Under the Americans With Disabilities Act (and in employment retaliation cases in general), an employee must be subject to an “adverse action” in order to bring a claim for retaliation. The U.S. Court of Appeals for the Fourth Circuit recently considered whether an employee who is granted a request to transfer to a new position is subject to an “adverse action” under the Americans with Disabilities Act (ADA) if that transfer later turned out to be unsatisfactory to the employee.
Laird v. Fairfax County
In Laird v. Fairfax County, Laird had been diagnosed with multiple sclerosis and asked her boss if she could telework. However, the arrangement ultimately did not work for the County, and they decided to limit Laird’s telework. In response, Laird filed an EEOC complaint. In an attempt to resolve the matter, the parties decided that Laird would be transferred to a new position with the same pay grade. Laird found the new position to be boring and worried that it limited her advancement opportunities. Laird claimed that the County demoted her in retaliation for filing an EEOC complaint.

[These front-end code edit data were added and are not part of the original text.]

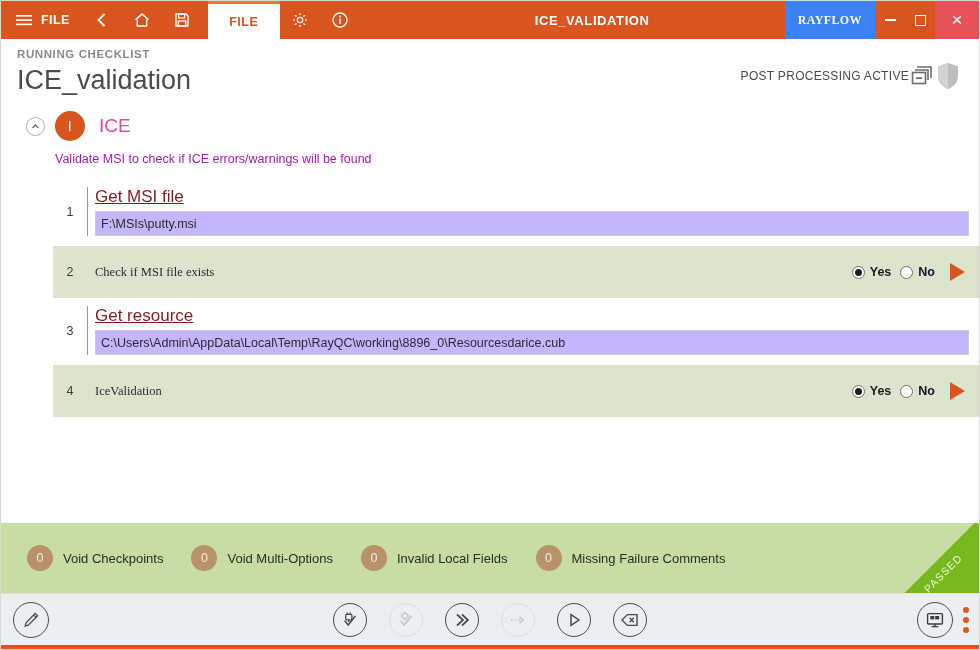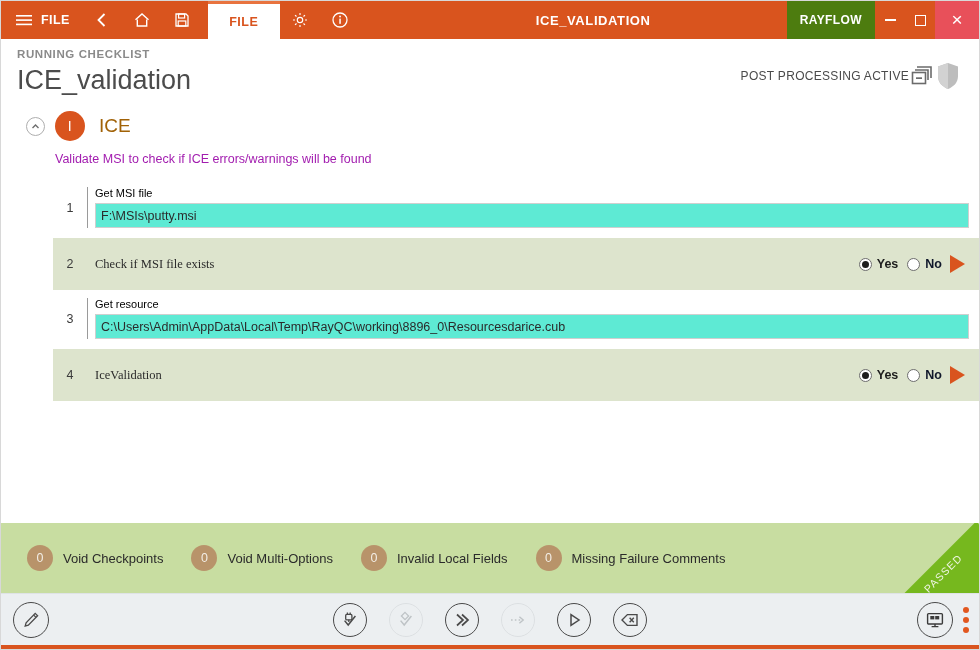"RAYFLOW" .rayflow-badge { background: #4d7c0f -> #3b82f6; font-family: none -> Liberation Serif, serif }
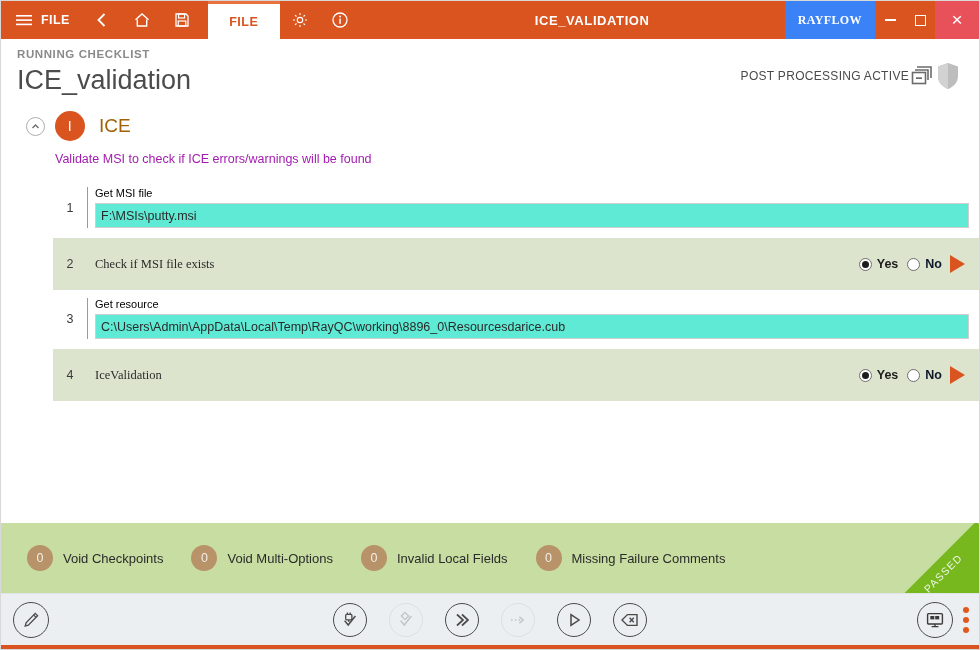"ICE" .sect-name { color: #a16207 -> #ec4899 }
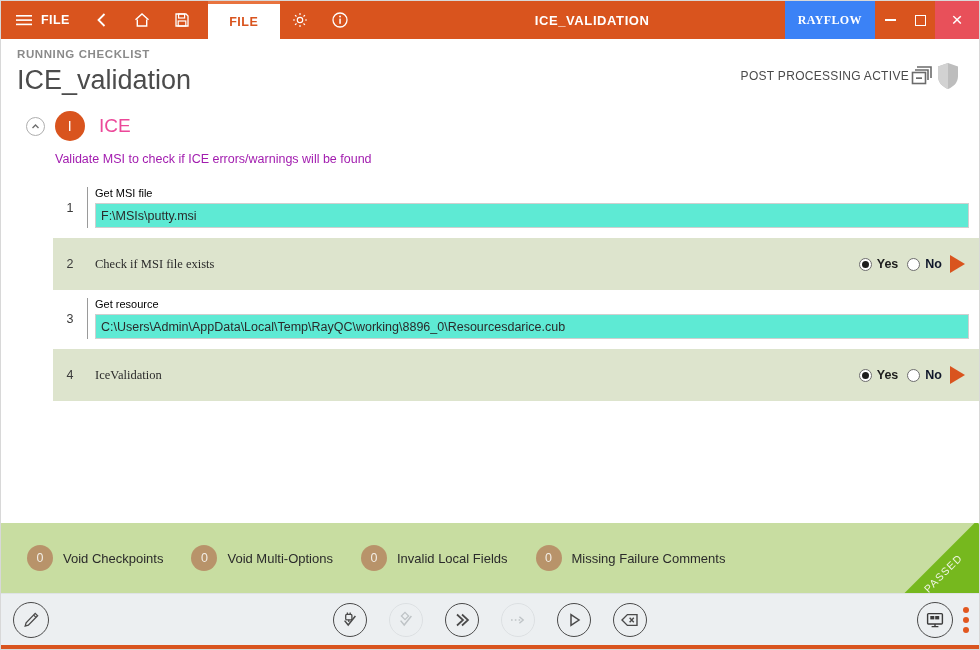"Get MSI file" .field-label { color: #000000 -> #7f1d1d; font-size: 11px -> 17px; text-decoration: none -> underline }
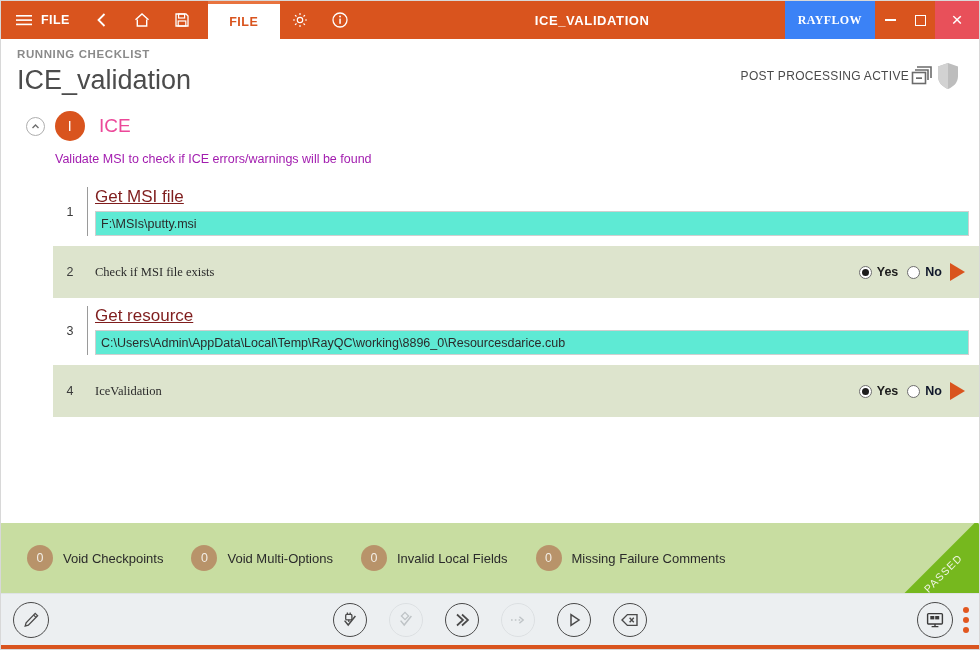"F:\MSIs\putty.msi" .field-input { background: #5eead4 -> #c4b5fd }
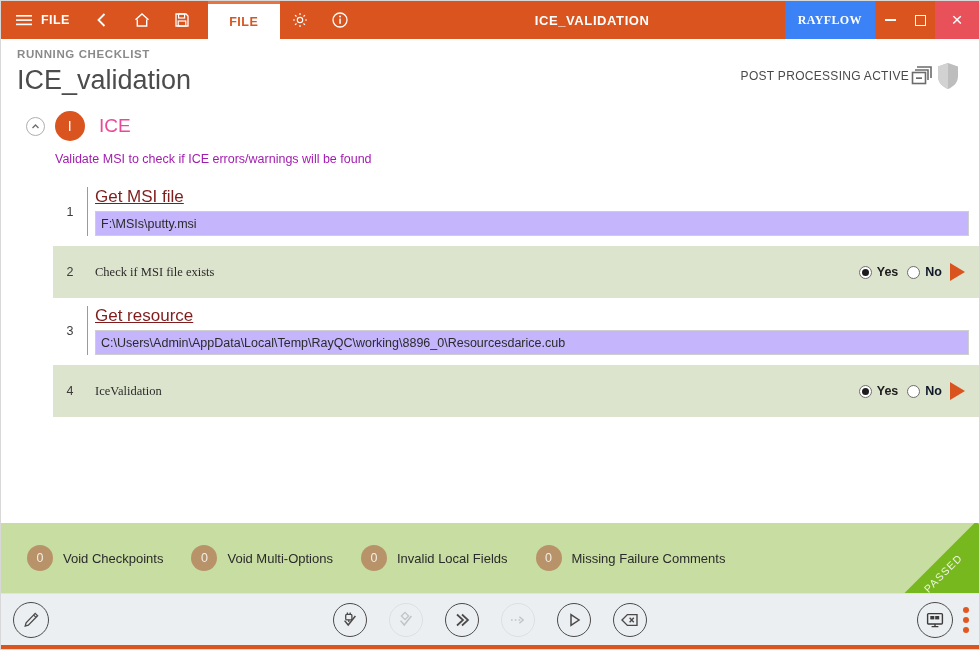"Yes" .row-right { gap: none -> 7px }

The Fourth Circuit held that there was no adverse action because Laird consented to the transfer. In a concurring opinion, Judge Wynn explore the question of whether there is an adverse action when an employee is pressured into accepting a transfer. When an employee is forced to accept a transfer to an inferior position, it is known as a “constructive demotion,” and although The Fourth Circuit has not officially held that a constructive demotion constitutes an adverse action under the ADA, Judge Wynn’s concurring opinion suggests that it would.
Any transfer that could be considered a demotion could potentially be an adverse action. For this reason, it is important for employers to carefully document transfer requests so that they can prove that transfers are voluntary, rather than “constructive demotions.”